Cape Coral artist Sandra Priest has spent a good chunk of time making sculptures out of the concrete from one of the most brutal attacks in the history of our nation.
On Saturday, she said farewell to them, as they began a national journey which began at Jet Blue Park in Fort Myers and will end in Utah, but not without making a few stops along the way.
The start of the tour was commemorated with a farewell event that featured live music from one of the music world's biggest names, as well as some of Lee County's finest as its honored guests.
One of the artworks at Jet Blue Park before the tour last week.
It was also held as a fund-raiser for a $30 million memorial to be built to remember those who lost their lives on that day.
The tour will take two sculptures, named UT6 and All, and Star 11, on a 5,000-mile trek across the country to showcase them so people can view a piece of Sept. 11 from the slurry wall from Ground Zero.
The final destination of the artwork will be the Fort Douglas Military Museum, which will be used as a war monument to commemorate those who died from during the period of the first Iraq War until now.
The tour will make several stops along the way. The first was at the NASCAR event in Atlanta on Sunday, where it also went to an Atlanta Braves game.
It will also stop in Indianapolis, Louisville, Chicago in Daley Plaza, through St. Louis and Oklahoma, Amarillo, Texas, and then to Salt Lake City on Sept. 21.
The UT6 and All sculpture will be unveiled Oct. 7.
But first the sculptures were on display here, where people got the chance to come up close.
"They are here for people to view them and have photos taken with them and come closer to healing with 9/11," Priest said.
Priest said they were parts of the slurry wall that had to be removed to put a new subway station in. When those pieces were cut out, the CEO of the company that did the work saved some for history.

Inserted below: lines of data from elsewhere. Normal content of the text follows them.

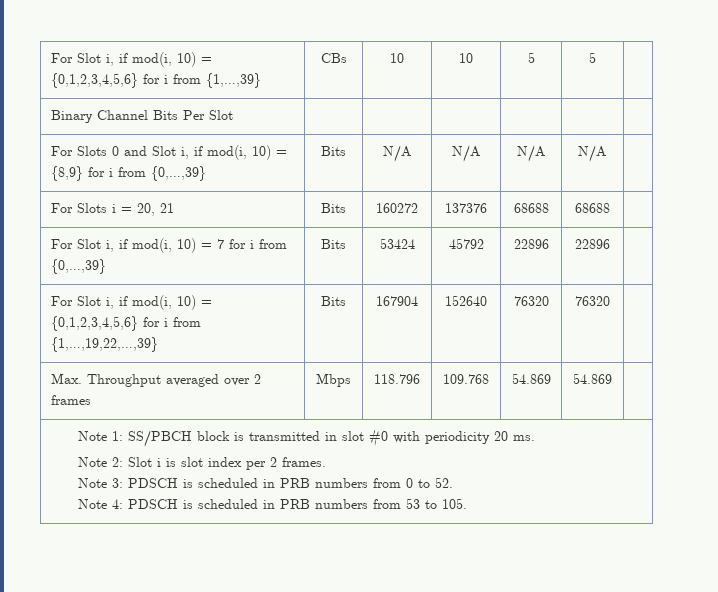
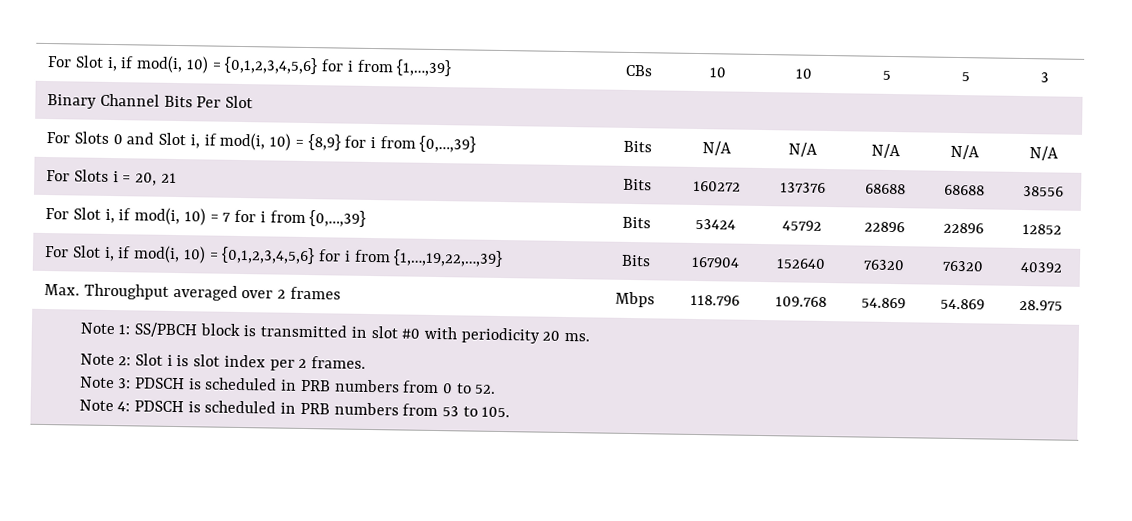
- For Slot i, if mod(i, 10) = {0,1,2,3,4,5,6} for i from {1,…,39} | CBs | 10 | 10 | 5 | 5 |
+ For Slot i, if mod(i, 10) = {0,1,2,3,4,5,6} for i from {1,…,39} | CBs | 10 | 10 | 5 | 5 | 3
- For Slots 0 and Slot i, if mod(i, 10) = {8,9} for i from {0,…,39} | Bits | N/A | N/A | N/A | N/A |
+ For Slots 0 and Slot i, if mod(i, 10) = {8,9} for i from {0,…,39} | Bits | N/A | N/A | N/A | N/A | N/A
- For Slots i = 20, 21 | Bits | 160272 | 137376 | 68688 | 68688 |
+ For Slots i = 20, 21 | Bits | 160272 | 137376 | 68688 | 68688 | 38556
- For Slot i, if mod(i, 10) = 7 for i from {0,…,39} | Bits | 53424 | 45792 | 22896 | 22896 |
+ For Slot i, if mod(i, 10) = 7 for i from {0,…,39} | Bits | 53424 | 45792 | 22896 | 22896 | 12852
- For Slot i, if mod(i, 10) = {0,1,2,3,4,5,6} for i from {1,…,19,22,…,39} | Bits | 167904 | 152640 | 76320 | 76320 |
+ For Slot i, if mod(i, 10) = {0,1,2,3,4,5,6} for i from {1,…,19,22,…,39} | Bits | 167904 | 152640 | 76320 | 76320 | 40392
- Max. Throughput averaged over 2 frames | Mbps | 118.796 | 109.768 | 54.869 | 54.869 |
+ Max. Throughput averaged over 2 frames | Mbps | 118.796 | 109.768 | 54.869 | 54.869 | 28.975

Soon after, Priest was given the honor of doing the sculpture work on the acquired concrete after they found her online, having just completed another 9/11 inspired work in 2007.
"They found me online and they hired me to do all of them. I have 11 of them around the U.S.," Priest said. "Any town that takes one has it take on a life of its own, dedicated to that area."
Priest spent anywhere from six months to a year working on them. Her "Project 11-up" program has been in business for three years.
She has also gotten help from Kay Kraft, who has guarded the concrete from the slurry wall and whose late husband dreamt of having sculptures made out of the blocks cut out of Ground Zero.
"I'm just trying to fulfill his wishes. I protect it from destruction or people trying to take something from it," Kraft said, who was emotional watching the day come to fruition. "He wanted to see something go forward, so here we are."
Not only did people get to see the sculptures, which sat on large semi trucks, but also had a chance to view other 9/11 reminders, from the fire helmet of a fallen firefighter to remnant of the Twin Towers.
They also got to see music from Diane Nagy, Bert Lynch and Nathan Osmond, the nephew of Donny and Marie Osmond.
"What an honor to be here and kick off this tour. We want people to touch, feel and heal," Osmond said. "We're raising funds to build the biggest memorial in the U.S. in honor of our gold star families who paid the ultimate price for our freedom."
The monument, which will be built in Kansas City, hopes to have enough money to start building by early 2015.
Osmond took photos with firefighters from the San Carlos Park and South Trail fire departments, which came to support the event.
"It touches everyone who works for the fire department. It's a day to remember every day for us," said Alexis Rothring, public information officer for the San Carlos Park fire district. "It's amazing to be invited and represent the districts in the area."
Also there to lend support to Priest and the event was Cape Coral Mayor John Sullivan, who always comes to support causes for veterans those who fell.
"I came to make a point. We can't ever forget what happened on 9/11 and that we should remember and thank our veterans and our way of life," Sullivan said. "We need to remember the veterans after 9/11 who protected our way of life."